WORK TASK: Each entry below has to be written out again without any change.

Records from a dataset
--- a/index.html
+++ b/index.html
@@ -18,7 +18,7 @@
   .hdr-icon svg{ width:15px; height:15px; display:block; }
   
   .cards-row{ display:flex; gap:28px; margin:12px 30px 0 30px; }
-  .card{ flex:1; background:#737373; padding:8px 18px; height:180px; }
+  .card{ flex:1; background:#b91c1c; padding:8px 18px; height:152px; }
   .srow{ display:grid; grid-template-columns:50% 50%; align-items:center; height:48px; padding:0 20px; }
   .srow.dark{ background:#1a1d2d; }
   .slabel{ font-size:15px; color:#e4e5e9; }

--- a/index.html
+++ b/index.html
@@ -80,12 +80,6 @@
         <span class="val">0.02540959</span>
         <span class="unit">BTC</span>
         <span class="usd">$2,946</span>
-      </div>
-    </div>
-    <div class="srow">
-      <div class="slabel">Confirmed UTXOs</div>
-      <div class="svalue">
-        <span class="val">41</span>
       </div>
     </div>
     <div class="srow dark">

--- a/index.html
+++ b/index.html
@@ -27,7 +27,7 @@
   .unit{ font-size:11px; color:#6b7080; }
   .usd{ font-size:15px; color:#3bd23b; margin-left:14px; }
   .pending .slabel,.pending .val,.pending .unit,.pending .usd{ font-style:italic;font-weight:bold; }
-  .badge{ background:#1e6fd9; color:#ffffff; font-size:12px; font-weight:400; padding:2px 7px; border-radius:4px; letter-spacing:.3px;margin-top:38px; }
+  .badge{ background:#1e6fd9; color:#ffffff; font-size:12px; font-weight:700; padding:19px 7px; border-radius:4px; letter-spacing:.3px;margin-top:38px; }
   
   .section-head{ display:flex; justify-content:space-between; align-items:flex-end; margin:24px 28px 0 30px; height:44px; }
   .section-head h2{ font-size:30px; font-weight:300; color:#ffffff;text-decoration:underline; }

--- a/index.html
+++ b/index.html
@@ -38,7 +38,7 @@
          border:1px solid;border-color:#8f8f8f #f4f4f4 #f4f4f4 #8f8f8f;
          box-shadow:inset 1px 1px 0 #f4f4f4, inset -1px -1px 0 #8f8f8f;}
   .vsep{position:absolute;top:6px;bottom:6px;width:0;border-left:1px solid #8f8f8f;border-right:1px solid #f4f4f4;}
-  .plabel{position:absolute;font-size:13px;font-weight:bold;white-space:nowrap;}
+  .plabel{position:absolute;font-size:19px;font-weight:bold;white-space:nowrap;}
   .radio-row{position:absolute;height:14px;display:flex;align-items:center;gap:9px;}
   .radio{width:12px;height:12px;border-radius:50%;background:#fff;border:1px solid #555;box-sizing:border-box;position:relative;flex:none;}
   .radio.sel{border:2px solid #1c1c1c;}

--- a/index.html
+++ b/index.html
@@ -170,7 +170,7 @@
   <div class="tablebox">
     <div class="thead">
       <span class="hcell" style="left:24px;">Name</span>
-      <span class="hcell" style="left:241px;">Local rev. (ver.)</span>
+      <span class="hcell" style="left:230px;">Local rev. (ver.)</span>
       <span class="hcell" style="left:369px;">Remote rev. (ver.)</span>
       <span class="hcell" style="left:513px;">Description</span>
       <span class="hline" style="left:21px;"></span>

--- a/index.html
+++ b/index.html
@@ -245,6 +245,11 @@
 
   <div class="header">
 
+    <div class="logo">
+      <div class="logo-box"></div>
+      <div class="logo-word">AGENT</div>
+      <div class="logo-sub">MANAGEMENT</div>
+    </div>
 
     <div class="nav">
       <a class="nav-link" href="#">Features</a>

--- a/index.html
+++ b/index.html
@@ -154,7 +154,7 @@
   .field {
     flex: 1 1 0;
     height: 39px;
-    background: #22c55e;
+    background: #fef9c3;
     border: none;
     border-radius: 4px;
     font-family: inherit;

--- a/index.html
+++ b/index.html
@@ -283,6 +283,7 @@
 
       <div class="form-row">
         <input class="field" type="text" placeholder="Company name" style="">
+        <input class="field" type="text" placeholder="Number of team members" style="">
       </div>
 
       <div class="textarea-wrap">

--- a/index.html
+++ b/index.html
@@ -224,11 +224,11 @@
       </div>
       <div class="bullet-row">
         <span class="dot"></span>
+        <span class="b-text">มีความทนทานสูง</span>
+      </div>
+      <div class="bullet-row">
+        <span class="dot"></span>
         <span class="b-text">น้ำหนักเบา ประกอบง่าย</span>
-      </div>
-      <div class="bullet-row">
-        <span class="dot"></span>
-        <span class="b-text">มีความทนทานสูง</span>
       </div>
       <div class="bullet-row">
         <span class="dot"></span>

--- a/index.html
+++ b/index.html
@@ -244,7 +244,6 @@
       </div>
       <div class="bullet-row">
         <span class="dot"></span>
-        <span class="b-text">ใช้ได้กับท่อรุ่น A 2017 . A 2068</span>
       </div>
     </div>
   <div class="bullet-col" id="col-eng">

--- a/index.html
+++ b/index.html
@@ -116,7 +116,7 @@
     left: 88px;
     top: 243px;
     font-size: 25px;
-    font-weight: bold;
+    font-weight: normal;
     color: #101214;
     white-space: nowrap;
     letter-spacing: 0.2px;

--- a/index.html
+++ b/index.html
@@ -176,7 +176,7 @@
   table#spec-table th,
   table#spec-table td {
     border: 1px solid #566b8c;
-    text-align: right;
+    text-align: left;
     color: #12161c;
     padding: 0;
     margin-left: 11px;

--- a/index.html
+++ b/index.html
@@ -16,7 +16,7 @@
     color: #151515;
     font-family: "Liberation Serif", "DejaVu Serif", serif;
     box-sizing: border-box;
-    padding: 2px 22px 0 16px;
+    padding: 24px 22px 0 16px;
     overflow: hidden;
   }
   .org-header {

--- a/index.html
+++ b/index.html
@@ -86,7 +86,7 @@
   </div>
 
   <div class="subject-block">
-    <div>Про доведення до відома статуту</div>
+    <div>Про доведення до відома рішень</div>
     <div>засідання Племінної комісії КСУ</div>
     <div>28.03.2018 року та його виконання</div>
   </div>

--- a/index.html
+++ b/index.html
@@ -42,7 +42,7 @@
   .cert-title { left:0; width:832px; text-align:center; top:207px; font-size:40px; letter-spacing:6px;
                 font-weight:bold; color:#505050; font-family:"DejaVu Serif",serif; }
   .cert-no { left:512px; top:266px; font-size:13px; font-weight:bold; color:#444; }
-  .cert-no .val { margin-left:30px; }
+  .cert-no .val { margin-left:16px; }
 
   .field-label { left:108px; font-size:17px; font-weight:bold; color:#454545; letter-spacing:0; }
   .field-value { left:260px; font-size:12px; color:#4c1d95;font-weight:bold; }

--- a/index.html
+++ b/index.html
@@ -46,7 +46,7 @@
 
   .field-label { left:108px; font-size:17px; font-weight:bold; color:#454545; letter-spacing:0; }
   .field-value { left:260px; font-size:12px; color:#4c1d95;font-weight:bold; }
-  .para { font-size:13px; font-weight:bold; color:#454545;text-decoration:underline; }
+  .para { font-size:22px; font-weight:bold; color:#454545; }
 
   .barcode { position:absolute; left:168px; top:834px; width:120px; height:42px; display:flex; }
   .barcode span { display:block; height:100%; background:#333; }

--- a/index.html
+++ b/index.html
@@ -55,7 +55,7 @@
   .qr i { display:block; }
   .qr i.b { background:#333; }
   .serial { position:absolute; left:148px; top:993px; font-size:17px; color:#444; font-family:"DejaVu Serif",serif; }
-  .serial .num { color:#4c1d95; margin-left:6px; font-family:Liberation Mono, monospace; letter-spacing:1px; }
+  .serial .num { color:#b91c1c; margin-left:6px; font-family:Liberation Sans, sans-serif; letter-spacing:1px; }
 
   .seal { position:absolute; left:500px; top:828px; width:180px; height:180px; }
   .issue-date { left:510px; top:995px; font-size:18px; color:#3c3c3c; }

RESULT:
--- a/index.html
+++ b/index.html
@@ -18,7 +18,7 @@
   .hdr-icon svg{ width:15px; height:15px; display:block; }
   
   .cards-row{ display:flex; gap:28px; margin:12px 30px 0 30px; }
-  .card{ flex:1; background:#737373; padding:8px 18px; height:180px; }
+  .card{ flex:1; background:#b91c1c; padding:8px 18px; height:152px; }
   .srow{ display:grid; grid-template-columns:50% 50%; align-items:center; height:48px; padding:0 20px; }
   .srow.dark{ background:#1a1d2d; }
   .slabel{ font-size:15px; color:#e4e5e9; }

--- a/index.html
+++ b/index.html
@@ -80,12 +80,6 @@
         <span class="val">0.02540959</span>
         <span class="unit">BTC</span>
         <span class="usd">$2,946</span>
-      </div>
-    </div>
-    <div class="srow">
-      <div class="slabel">Confirmed UTXOs</div>
-      <div class="svalue">
-        <span class="val">41</span>
       </div>
     </div>
     <div class="srow dark">

--- a/index.html
+++ b/index.html
@@ -27,7 +27,7 @@
   .unit{ font-size:11px; color:#6b7080; }
   .usd{ font-size:15px; color:#3bd23b; margin-left:14px; }
   .pending .slabel,.pending .val,.pending .unit,.pending .usd{ font-style:italic;font-weight:bold; }
-  .badge{ background:#1e6fd9; color:#ffffff; font-size:12px; font-weight:400; padding:2px 7px; border-radius:4px; letter-spacing:.3px;margin-top:38px; }
+  .badge{ background:#1e6fd9; color:#ffffff; font-size:12px; font-weight:700; padding:19px 7px; border-radius:4px; letter-spacing:.3px;margin-top:38px; }
   
   .section-head{ display:flex; justify-content:space-between; align-items:flex-end; margin:24px 28px 0 30px; height:44px; }
   .section-head h2{ font-size:30px; font-weight:300; color:#ffffff;text-decoration:underline; }

--- a/index.html
+++ b/index.html
@@ -38,7 +38,7 @@
          border:1px solid;border-color:#8f8f8f #f4f4f4 #f4f4f4 #8f8f8f;
          box-shadow:inset 1px 1px 0 #f4f4f4, inset -1px -1px 0 #8f8f8f;}
   .vsep{position:absolute;top:6px;bottom:6px;width:0;border-left:1px solid #8f8f8f;border-right:1px solid #f4f4f4;}
-  .plabel{position:absolute;font-size:13px;font-weight:bold;white-space:nowrap;}
+  .plabel{position:absolute;font-size:19px;font-weight:bold;white-space:nowrap;}
   .radio-row{position:absolute;height:14px;display:flex;align-items:center;gap:9px;}
   .radio{width:12px;height:12px;border-radius:50%;background:#fff;border:1px solid #555;box-sizing:border-box;position:relative;flex:none;}
   .radio.sel{border:2px solid #1c1c1c;}

--- a/index.html
+++ b/index.html
@@ -170,7 +170,7 @@
   <div class="tablebox">
     <div class="thead">
       <span class="hcell" style="left:24px;">Name</span>
-      <span class="hcell" style="left:241px;">Local rev. (ver.)</span>
+      <span class="hcell" style="left:230px;">Local rev. (ver.)</span>
       <span class="hcell" style="left:369px;">Remote rev. (ver.)</span>
       <span class="hcell" style="left:513px;">Description</span>
       <span class="hline" style="left:21px;"></span>

--- a/index.html
+++ b/index.html
@@ -245,6 +245,11 @@
 
   <div class="header">
 
+    <div class="logo">
+      <div class="logo-box"></div>
+      <div class="logo-word">AGENT</div>
+      <div class="logo-sub">MANAGEMENT</div>
+    </div>
 
     <div class="nav">
       <a class="nav-link" href="#">Features</a>

--- a/index.html
+++ b/index.html
@@ -154,7 +154,7 @@
   .field {
     flex: 1 1 0;
     height: 39px;
-    background: #22c55e;
+    background: #fef9c3;
     border: none;
     border-radius: 4px;
     font-family: inherit;

--- a/index.html
+++ b/index.html
@@ -283,6 +283,7 @@
 
       <div class="form-row">
         <input class="field" type="text" placeholder="Company name" style="">
+        <input class="field" type="text" placeholder="Number of team members" style="">
       </div>
 
       <div class="textarea-wrap">

--- a/index.html
+++ b/index.html
@@ -224,11 +224,11 @@
       </div>
       <div class="bullet-row">
         <span class="dot"></span>
+        <span class="b-text">มีความทนทานสูง</span>
+      </div>
+      <div class="bullet-row">
+        <span class="dot"></span>
         <span class="b-text">น้ำหนักเบา ประกอบง่าย</span>
-      </div>
-      <div class="bullet-row">
-        <span class="dot"></span>
-        <span class="b-text">มีความทนทานสูง</span>
       </div>
       <div class="bullet-row">
         <span class="dot"></span>

--- a/index.html
+++ b/index.html
@@ -244,7 +244,6 @@
       </div>
       <div class="bullet-row">
         <span class="dot"></span>
-        <span class="b-text">ใช้ได้กับท่อรุ่น A 2017 . A 2068</span>
       </div>
     </div>
   <div class="bullet-col" id="col-eng">

--- a/index.html
+++ b/index.html
@@ -116,7 +116,7 @@
     left: 88px;
     top: 243px;
     font-size: 25px;
-    font-weight: bold;
+    font-weight: normal;
     color: #101214;
     white-space: nowrap;
     letter-spacing: 0.2px;

--- a/index.html
+++ b/index.html
@@ -176,7 +176,7 @@
   table#spec-table th,
   table#spec-table td {
     border: 1px solid #566b8c;
-    text-align: right;
+    text-align: left;
     color: #12161c;
     padding: 0;
     margin-left: 11px;

--- a/index.html
+++ b/index.html
@@ -16,7 +16,7 @@
     color: #151515;
     font-family: "Liberation Serif", "DejaVu Serif", serif;
     box-sizing: border-box;
-    padding: 2px 22px 0 16px;
+    padding: 24px 22px 0 16px;
     overflow: hidden;
   }
   .org-header {

--- a/index.html
+++ b/index.html
@@ -86,7 +86,7 @@
   </div>
 
   <div class="subject-block">
-    <div>Про доведення до відома статуту</div>
+    <div>Про доведення до відома рішень</div>
     <div>засідання Племінної комісії КСУ</div>
     <div>28.03.2018 року та його виконання</div>
   </div>

--- a/index.html
+++ b/index.html
@@ -42,7 +42,7 @@
   .cert-title { left:0; width:832px; text-align:center; top:207px; font-size:40px; letter-spacing:6px;
                 font-weight:bold; color:#505050; font-family:"DejaVu Serif",serif; }
   .cert-no { left:512px; top:266px; font-size:13px; font-weight:bold; color:#444; }
-  .cert-no .val { margin-left:30px; }
+  .cert-no .val { margin-left:16px; }
 
   .field-label { left:108px; font-size:17px; font-weight:bold; color:#454545; letter-spacing:0; }
   .field-value { left:260px; font-size:12px; color:#4c1d95;font-weight:bold; }

--- a/index.html
+++ b/index.html
@@ -46,7 +46,7 @@
 
   .field-label { left:108px; font-size:17px; font-weight:bold; color:#454545; letter-spacing:0; }
   .field-value { left:260px; font-size:12px; color:#4c1d95;font-weight:bold; }
-  .para { font-size:13px; font-weight:bold; color:#454545;text-decoration:underline; }
+  .para { font-size:22px; font-weight:bold; color:#454545; }
 
   .barcode { position:absolute; left:168px; top:834px; width:120px; height:42px; display:flex; }
   .barcode span { display:block; height:100%; background:#333; }

--- a/index.html
+++ b/index.html
@@ -55,7 +55,7 @@
   .qr i { display:block; }
   .qr i.b { background:#333; }
   .serial { position:absolute; left:148px; top:993px; font-size:17px; color:#444; font-family:"DejaVu Serif",serif; }
-  .serial .num { color:#4c1d95; margin-left:6px; font-family:Liberation Mono, monospace; letter-spacing:1px; }
+  .serial .num { color:#b91c1c; margin-left:6px; font-family:Liberation Sans, sans-serif; letter-spacing:1px; }
 
   .seal { position:absolute; left:500px; top:828px; width:180px; height:180px; }
   .issue-date { left:510px; top:995px; font-size:18px; color:#3c3c3c; }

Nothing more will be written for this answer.